2. Graph Assembly: The substructures are then combined into a full molecule using a graph message passing network.

Junction Tree Representation

A molecule is decomposed into subgraphs using a tree decomposition approach tailored for molecules. Specifically, the decomposition yields a junction tree where each node corresponds to a chemical substructure. This representation is effective because it ensures intermediate structures during generation are chemically feasible.

Encoding and Decoding

The JT-VAE extends the traditional VAE framework by introducing two-part latent representations:

• The tree encoder ($q(\z_\tree|\tree)$) captures the coarse arrangement of the substructures.
• The graph encoder ($q(\z_G|G)$) captures the fine-grained connectivity within the molecular graph.

Once encoded, the latent representations are decoded through:

• A tree decoder ($p(\tree|\z_\tree)$) that reconstructs the junction tree from its latent embedding.
• A graph decoder ($p(G|\tree, \z_G)$) that fine-tunes the connectivity between substructures to realize the complete molecule.

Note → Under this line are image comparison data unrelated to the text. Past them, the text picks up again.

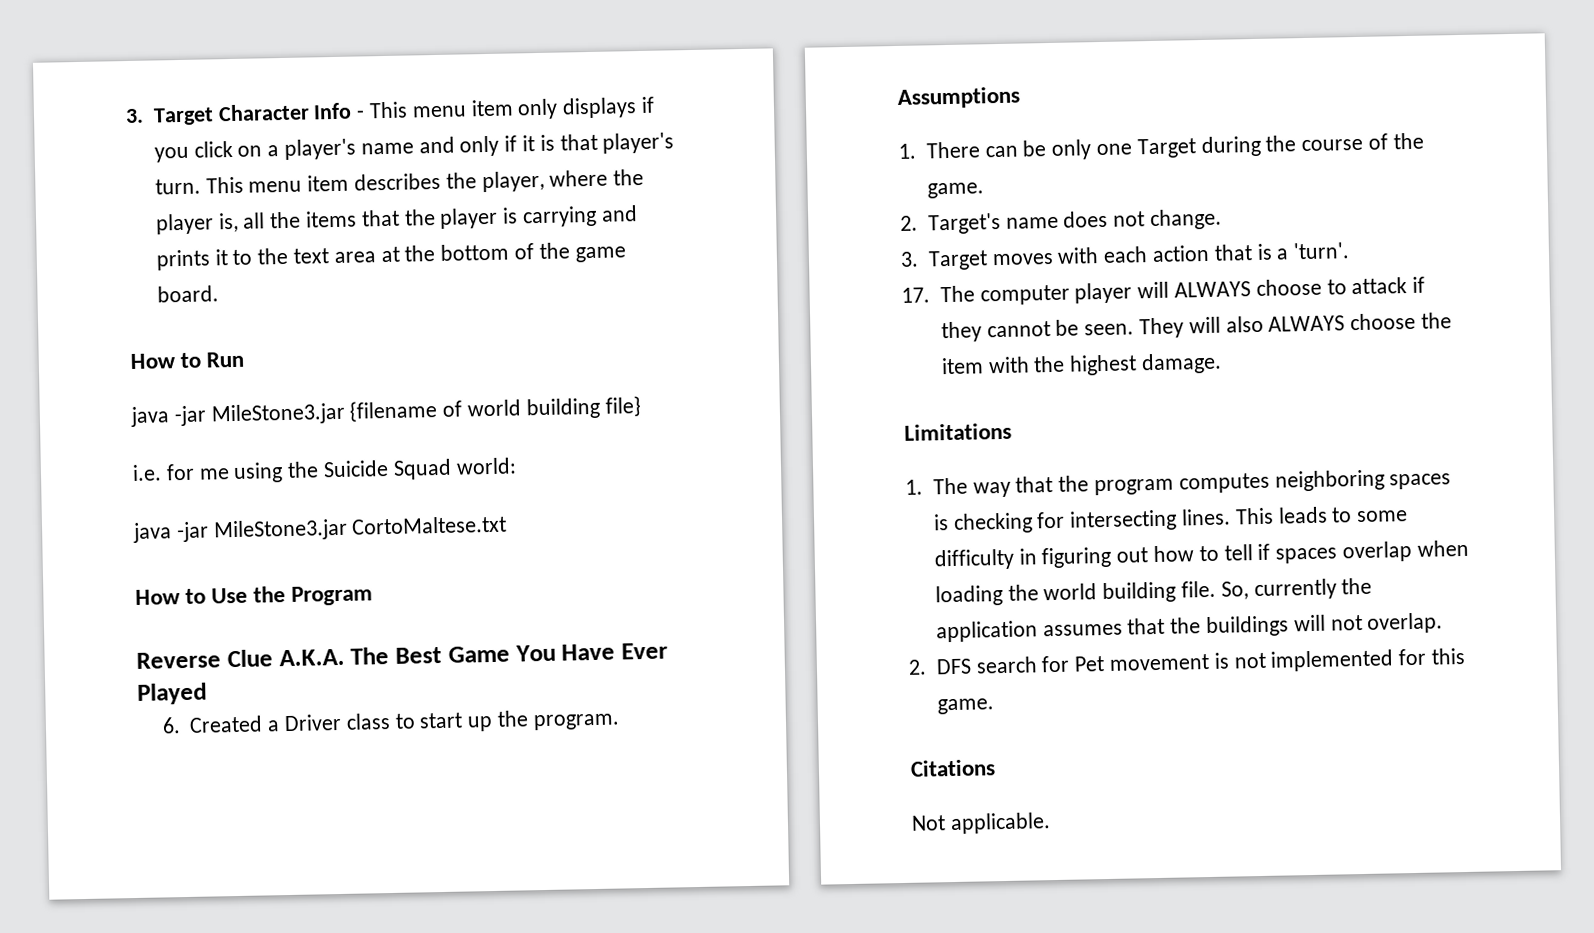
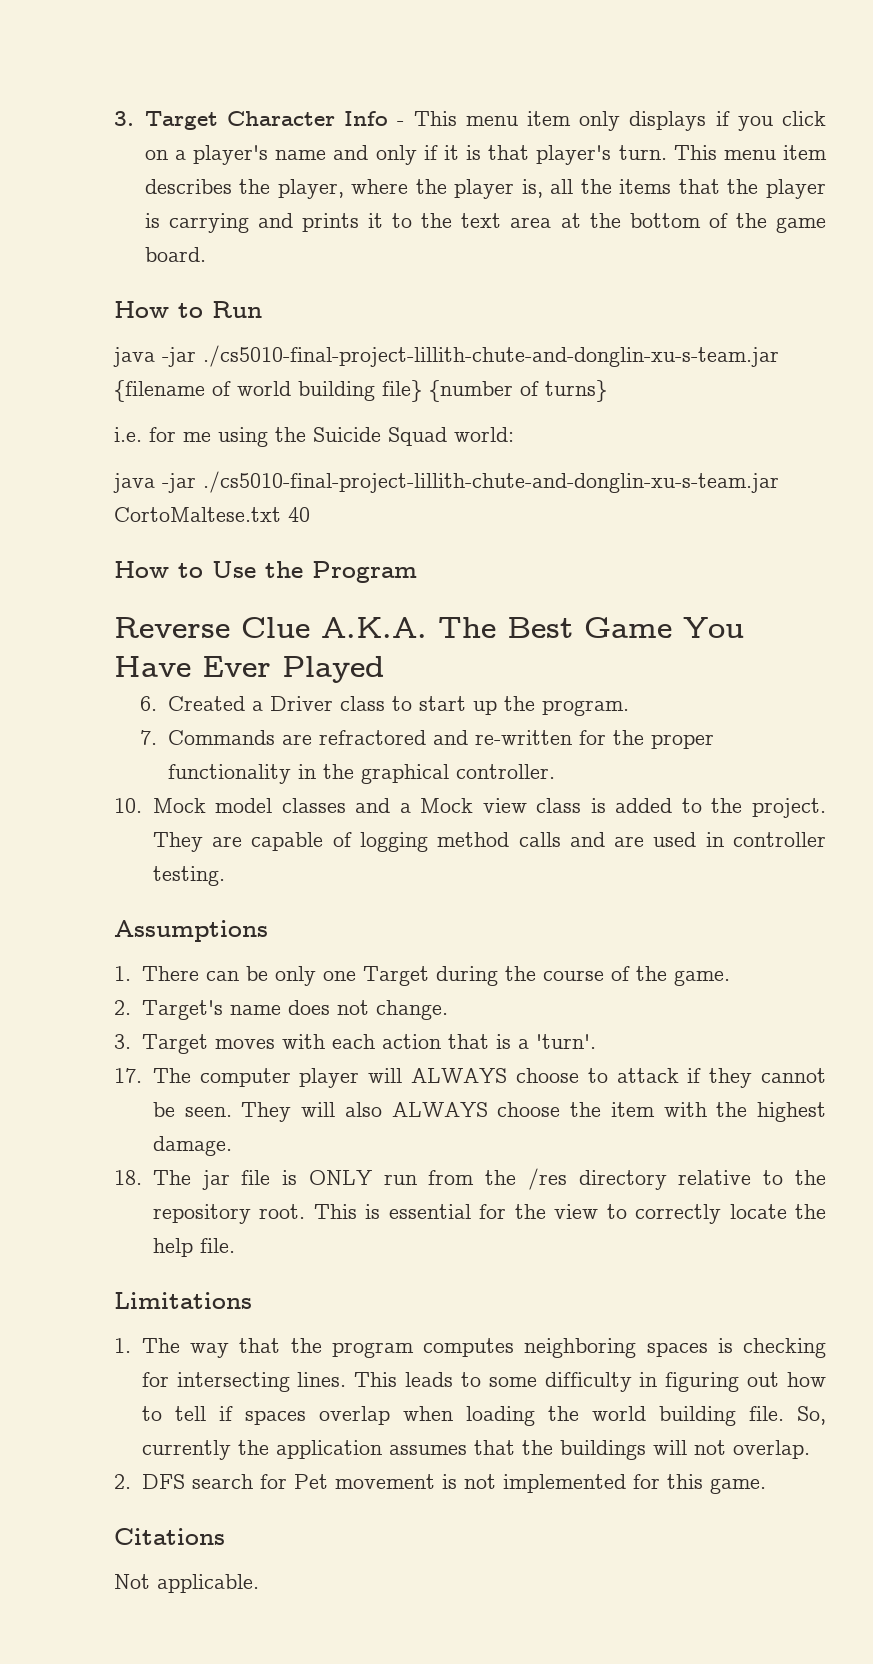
[210,402,346,426] MileStone3.jar -> [203,345,779,367] ./cs5010-final-project-lillith-chute-and-donglin-xu-s-team.jar
(641, 406) none -> [429,380,607,402] {number of turns}
[212,518,348,542] MileStone3.jar -> [203,471,779,493] ./cs5010-final-project-lillith-chute-and-donglin-xu-s-team.jar
(508, 525) none -> [288,507,310,522] 40
(620, 722) none -> [139,730,714,749] [167,764,555,784] [114,798,826,818] [152,832,826,852] [152,866,225,886] // 7. Commands are refractored and re-written for the proper functionality in the graphical controller. // 10. Mock model classes and a Mock view class is added to the project. They are capable of logging method calls and are used in controller testing.
(1222, 363) none -> [114,1168,827,1190] [152,1204,827,1224] [152,1238,235,1257] // 18. The jar file is ONLY run from the /res directory relative to the repository root. This is essential for the view to correctly locate the help file.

The decoding process ensures that the chemical structure remains valid by assembling molecules piece by piece rather than atom by atom.

Experimental Evaluation

JT-VAE is evaluated on several tasks, demonstrating its superiority over existing methods.

Reconstruction and Validity

The JT-VAE achieves high reconstruction accuracy while ensuring 100% chemical validity of generated molecules, outperforming SMILES-based and atom-by-atom graph generation methods. The prior validity of molecules sampled from the latent space was also 100%.

Bayesian Optimization

JT-VAE is tested on the task of discovering novel molecules with optimized properties (e.g., octanol-water partition coefficients (logP) penalized by synthetic accessibility and long cycles). The model significantly outperforms SMILES-based methods, finding molecules with much better property scores.

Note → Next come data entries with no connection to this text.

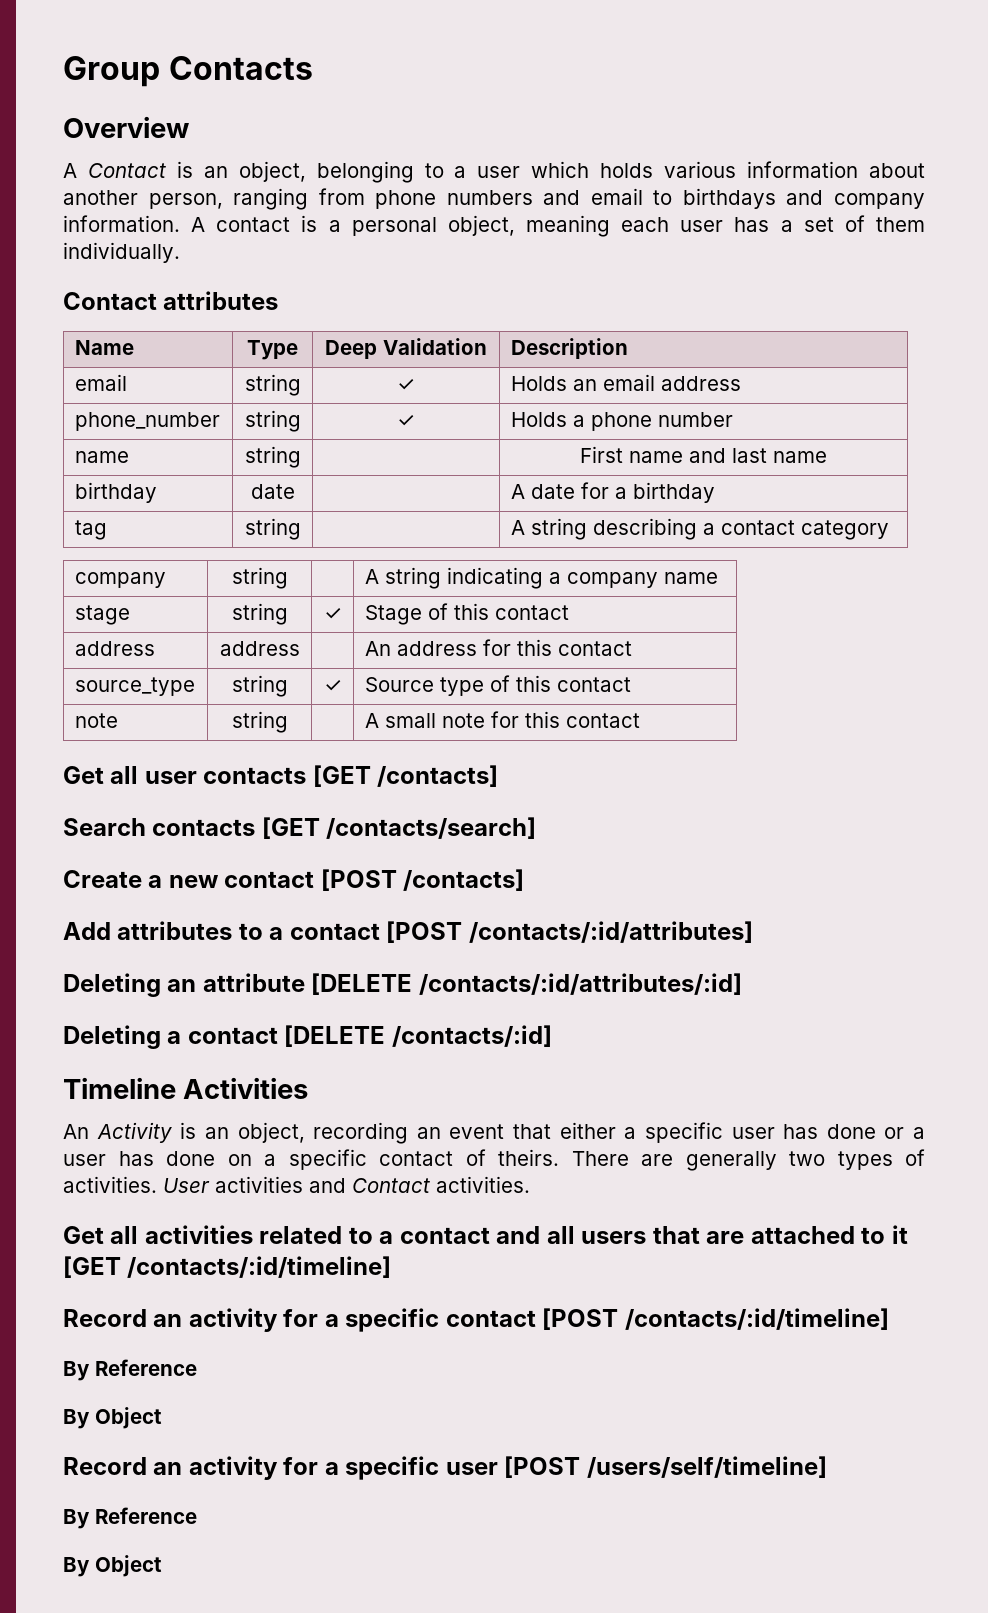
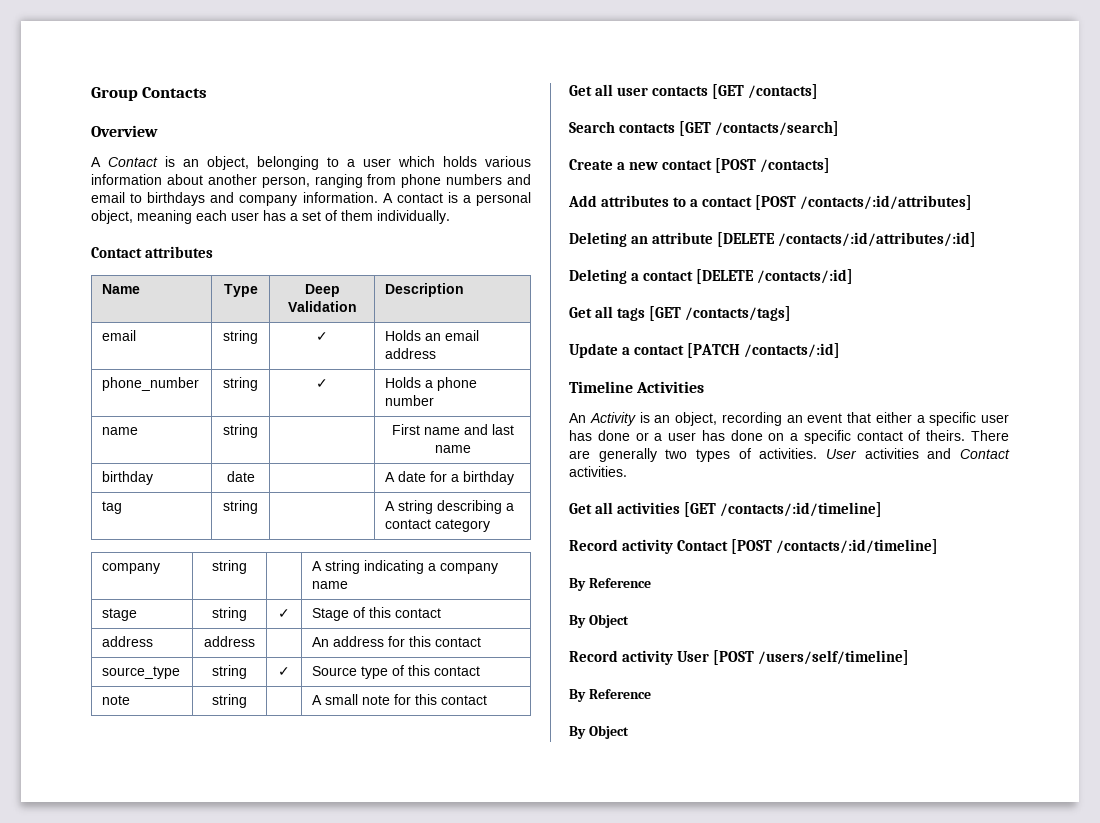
(552, 1036) none -> [569,306,792,321] [569,343,841,358] // Get all tags [GET /contacts/tags] // Update a contact [PATCH /contacts/:id]
[259,1225,908,1244] [63,1256,392,1278] [63,1308,536,1332] related to a contact and all users that are attached to it [GET /contacts/:id/timeline] // Record an activity for a specific contact -> [684,502,883,517] [569,539,729,554] [GET /contacts/:id/timeline] // Record activity Contact
[153,1456,498,1480] an activity for a specific user -> [622,650,710,665] activity User

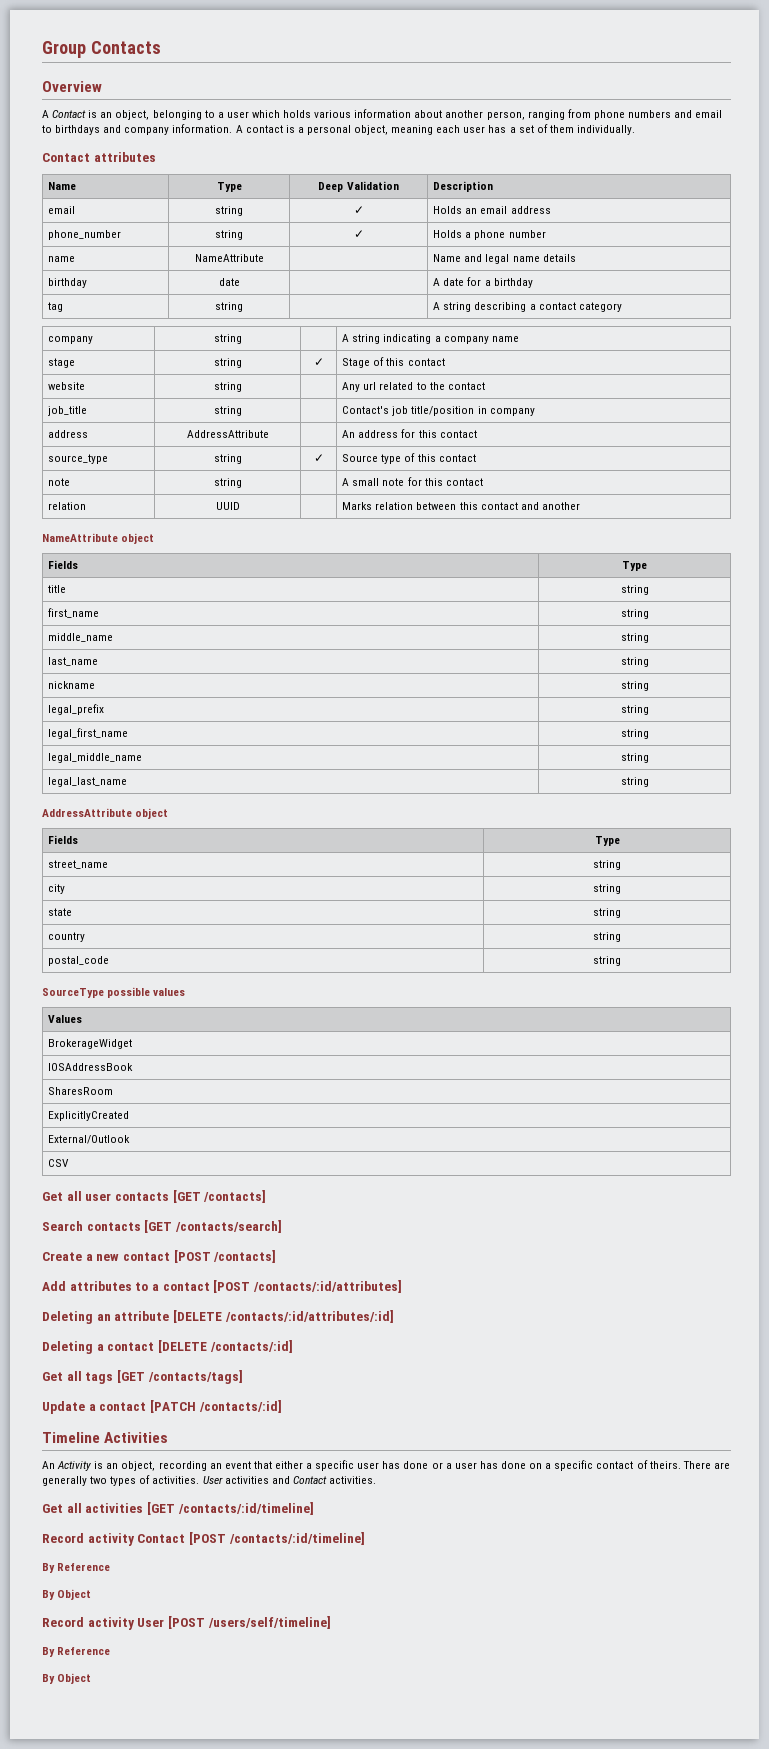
[223,424,258,438] [391,424,514,435] [434,445,471,453] string | | First name and last name -> [194,254,264,262] [433,254,576,264] NameAttribute | | Name and legal name details
[102,636,154,647] [204,636,255,647] // address | address -> [48,382,86,390] [213,382,242,392] [342,382,485,392] [48,406,88,416] [213,406,242,416] [342,406,535,416] [48,430,89,438] [186,430,269,438] // website | string | | Any url related to the contact // job_title | string | | Contact's job title/position in company // address | AddressAttribute
(488, 700) none -> [48,502,87,510] [215,502,240,510] [342,502,580,510] [42,533,155,544] [48,560,79,569] [622,561,647,571] [48,585,67,593] [620,585,649,595] [48,608,100,618] [620,609,649,619] [48,633,114,642] [620,633,649,643] [48,657,99,666] [620,657,649,667] [48,681,96,689] [620,681,649,691] [48,704,105,715] [620,705,649,715] [48,728,129,739] [620,729,649,739] [48,753,143,763] [620,753,649,763] [48,777,128,787] [620,777,649,787] [42,808,169,819] [48,835,79,844] [594,836,620,846] [48,860,109,869] [593,860,621,870] [48,884,66,894] [593,884,621,894] [48,908,73,916] [593,908,621,918] [48,932,86,942] [593,932,621,942] [48,956,110,966] [593,956,621,966] [42,987,186,998] [48,1015,83,1023] [48,1039,133,1049] [48,1063,134,1071] [48,1087,114,1095] [48,1111,130,1121] [48,1135,131,1144] [48,1159,70,1167] // relation | UUID | | Marks relation between this contact and another // NameAttribute object // Fields | Type // title | string // first_name | string // middle_name | string // last_name | string // nickname | string // legal_prefix | string // legal_first_name | string // legal_middle_name | string // legal_last_name | string // AddressAttribute object // Fields | Type // street_name | string // city | string // state | string // country | string // postal_code | string // SourceType possible values // Values // BrokerageWidget // IOSAddressBook // SharesRoom // ExplicitlyCreated // External/Outlook // CSV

Constrained Molecule Optimization

In a more realistic setup, where the goal is to modify existing molecules to improve specific properties while maintaining structural similarity, JT-VAE shows promising results. The model smoothly adjusts the molecular structures within the latent space to yield improved chemical properties.

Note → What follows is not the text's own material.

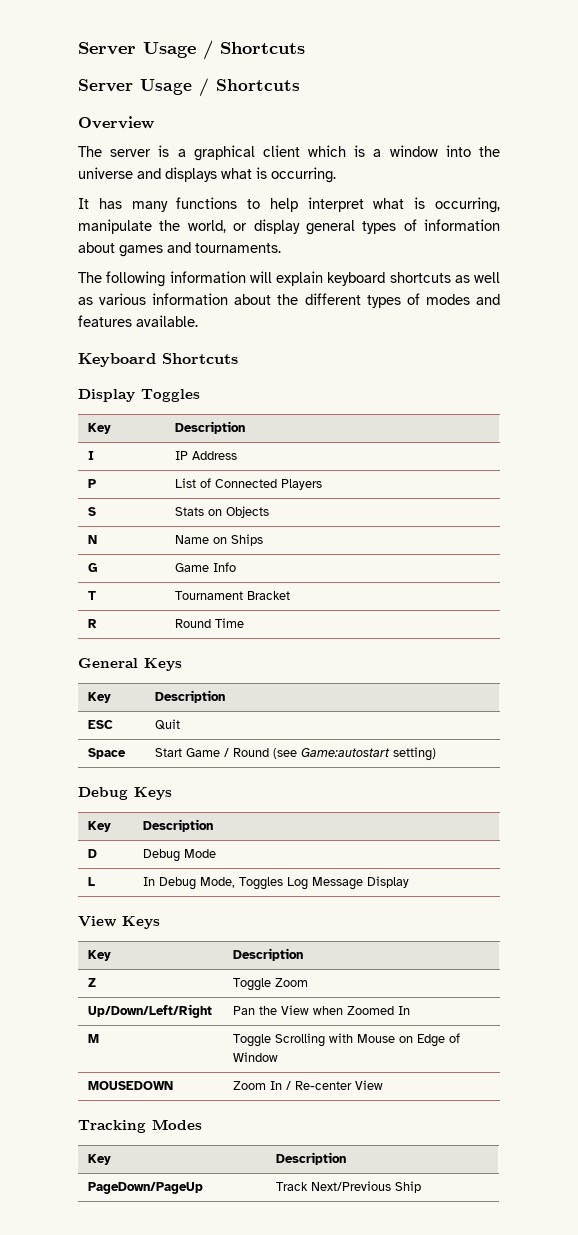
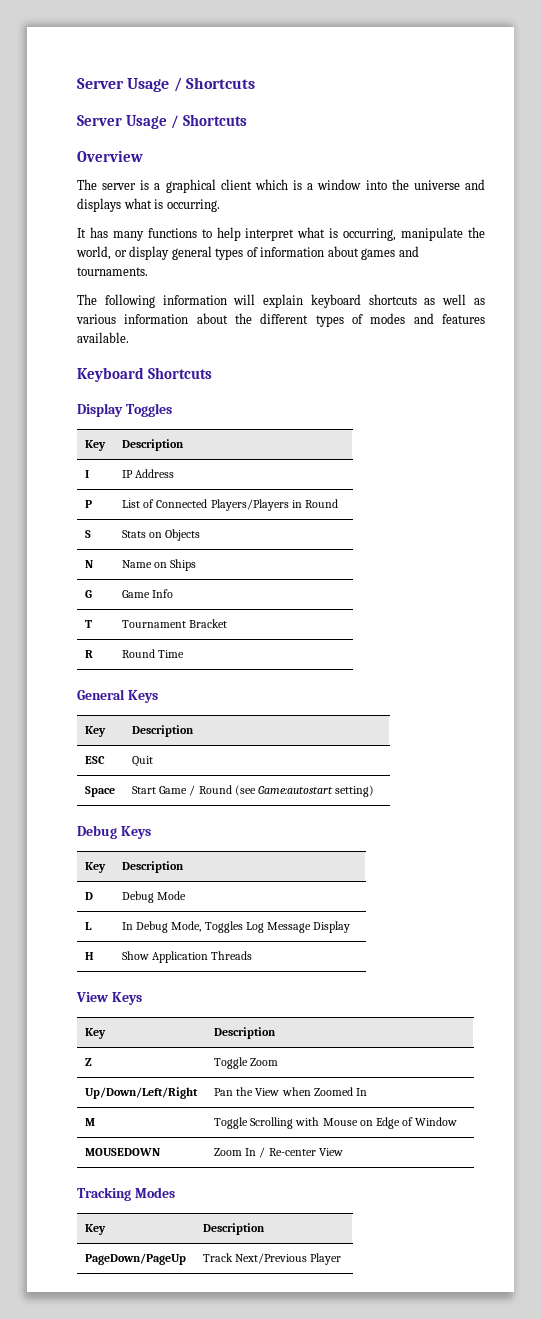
[281,479,323,490] Players -> [210,499,338,511] Players/Players in Round
(410, 882) none -> [85,952,95,960] [122,951,253,963] // H | Show Application Threads
[395,1181,422,1193] Ship -> [310,1253,342,1265] Player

Implications and Future Work

The JT-VAE presents several implications for both practical applications in drug discovery and theoretical development in graph-based generative models:

1. Chemical Validity: By generating molecular structures in a coarse-to-fine manner and using valid substructures, JT-VAE ensures chemical feasibility at every generation step.
2. Optimized Molecule Discovery: The JT-VAE's ability to support efficient and effective optimization of molecular properties can significantly speed up the drug discovery process.
3. Latent Space Representations: The smooth latent space transformations facilitated by JT-VAE can enhance subsequent optimization and property prediction tasks.

Conclusion

The novel JT-VAE model for molecular graph generation addresses the critical limitations of SMILES-based approaches, offering a robust framework for designing valid and optimized molecular structures. Future work could extend the applicability of JT-VAE to other graph domains and explore enhancements for even larger and more complex molecular datasets.